**WHAT IS REQUIRED**
Please write out all of the data below exactly, without including the pictures.

**RECORD EXTRACTS**
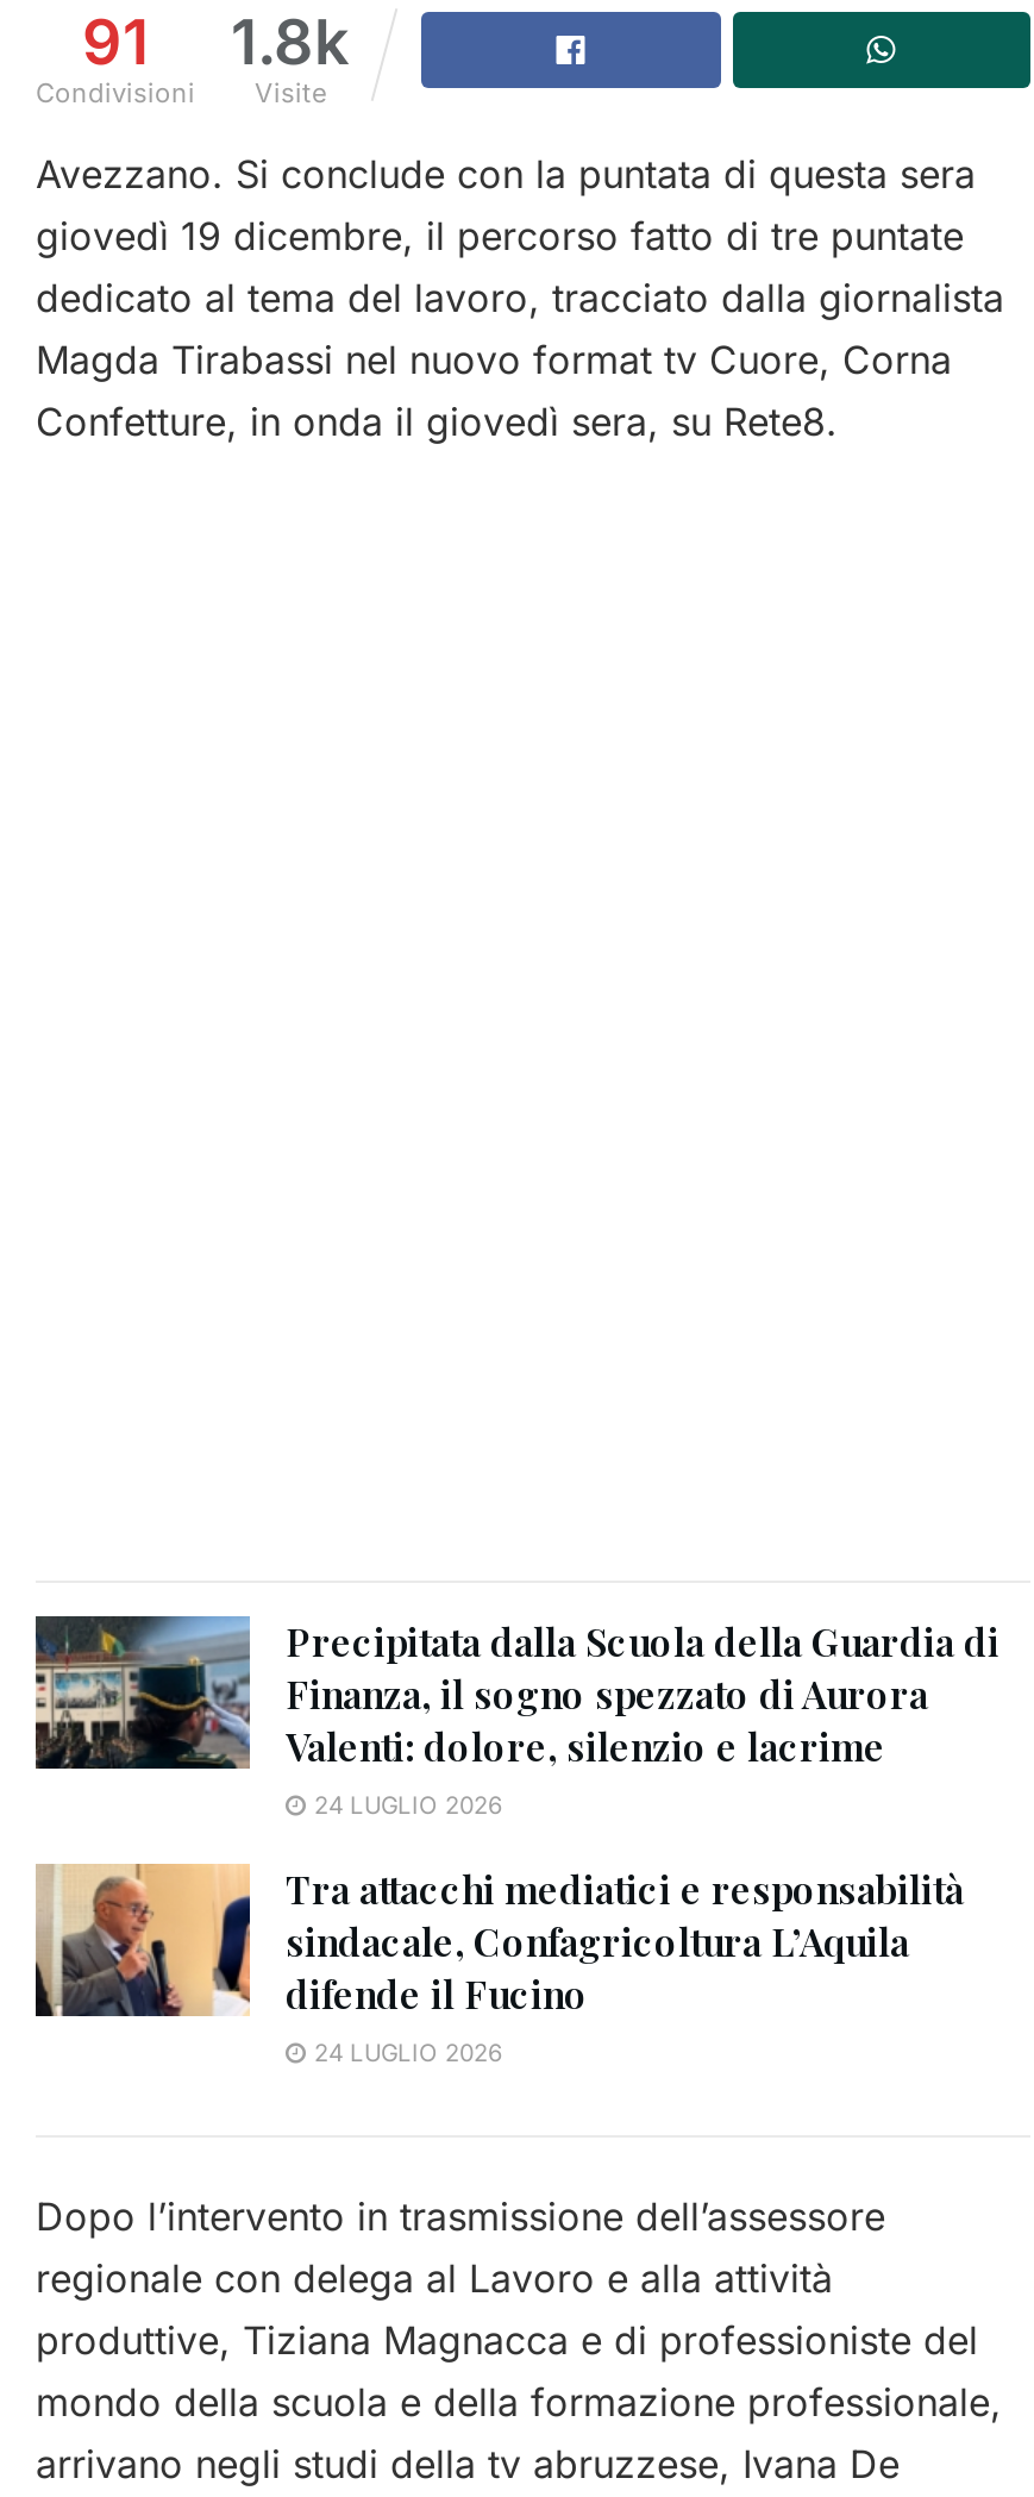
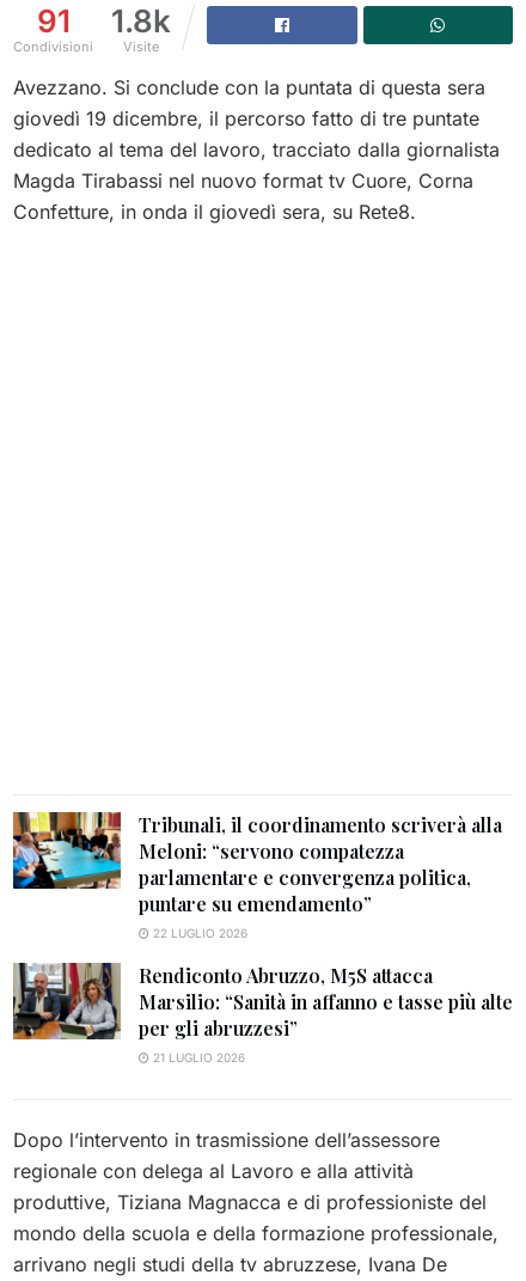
[33,1614,999,1818] [image] | Precipitata dalla Scuola della Guardia di | Finanza, il sogno spezzato di Aurora | Valenti: dolore, silenzio e lacrime | 24 LUGLIO 2026 -> [12,811,502,940] [image] | Tribunali, il coordinamento scriverà alla | Meloni: “servono compatezza | parlamentare e convergenza politica, | puntare su emendamento” | 22 LUGLIO 2026
[36,1861,964,2065] [image] | Tra attacchi mediatici e responsabilità | sindacale, Confagricoltura L’Aquila | difende il Fucino | 24 LUGLIO 2026 -> [12,962,513,1064] [image] | Rendiconto Abruzzo, M5S attacca | Marsilio: “Sanità in affanno e tasse più alte | per gli abruzzesi” | 21 LUGLIO 2026

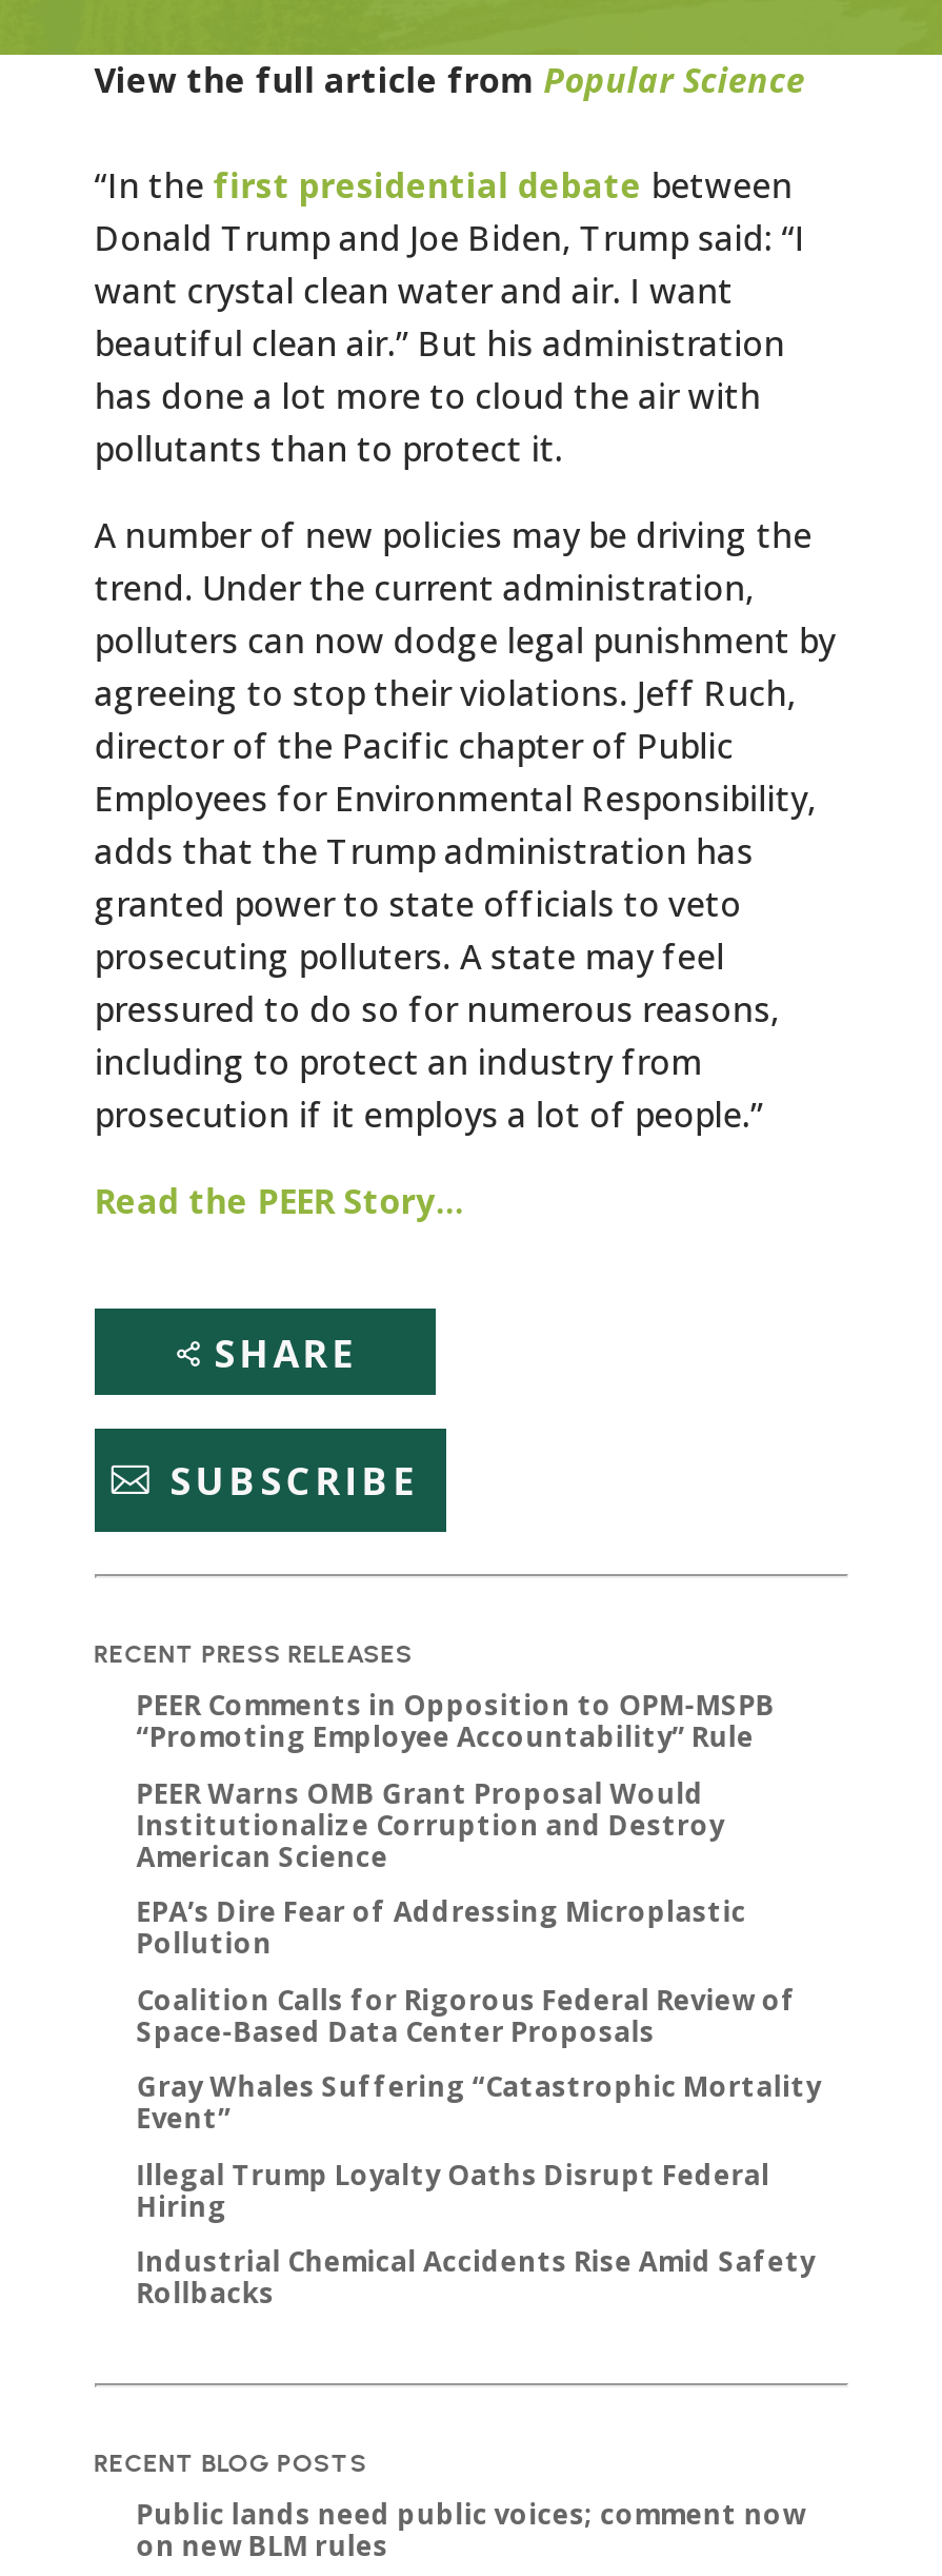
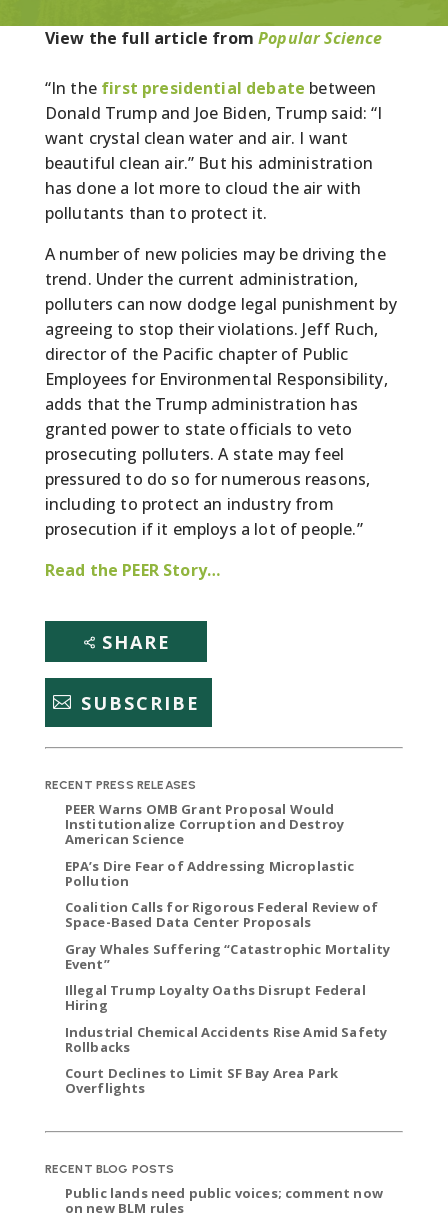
[136,1686,775,1756] PEER Comments in Opposition to OPM-MSPB | “Promoting Employee Accountability” Rule -> none
moved [136,1774,821,2312] -> [65,800,390,1056]: PEER Warns OMB Grant Proposal Would | Institutionalize Corruption and Destroy | American Science | ... | Industrial Chemical Accidents Rise Amid Safety | Rollbacks
none -> [65,1064,338,1097] Court Declines to Limit SF Bay Area Park | Overflights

**SOLUTION TO THE EXERCISE**
[33,1614,999,1818] [image] | Precipitata dalla Scuola della Guardia di | Finanza, il sogno spezzato di Aurora | Valenti: dolore, silenzio e lacrime | 24 LUGLIO 2026 -> [12,811,502,940] [image] | Tribunali, il coordinamento scriverà alla | Meloni: “servono compatezza | parlamentare e convergenza politica, | puntare su emendamento” | 22 LUGLIO 2026
[36,1861,964,2065] [image] | Tra attacchi mediatici e responsabilità | sindacale, Confagricoltura L’Aquila | difende il Fucino | 24 LUGLIO 2026 -> [12,962,513,1064] [image] | Rendiconto Abruzzo, M5S attacca | Marsilio: “Sanità in affanno e tasse più alte | per gli abruzzesi” | 21 LUGLIO 2026

[136,1686,775,1756] PEER Comments in Opposition to OPM-MSPB | “Promoting Employee Accountability” Rule -> none
moved [136,1774,821,2312] -> [65,800,390,1056]: PEER Warns OMB Grant Proposal Would | Institutionalize Corruption and Destroy | American Science | ... | Industrial Chemical Accidents Rise Amid Safety | Rollbacks
none -> [65,1064,338,1097] Court Declines to Limit SF Bay Area Park | Overflights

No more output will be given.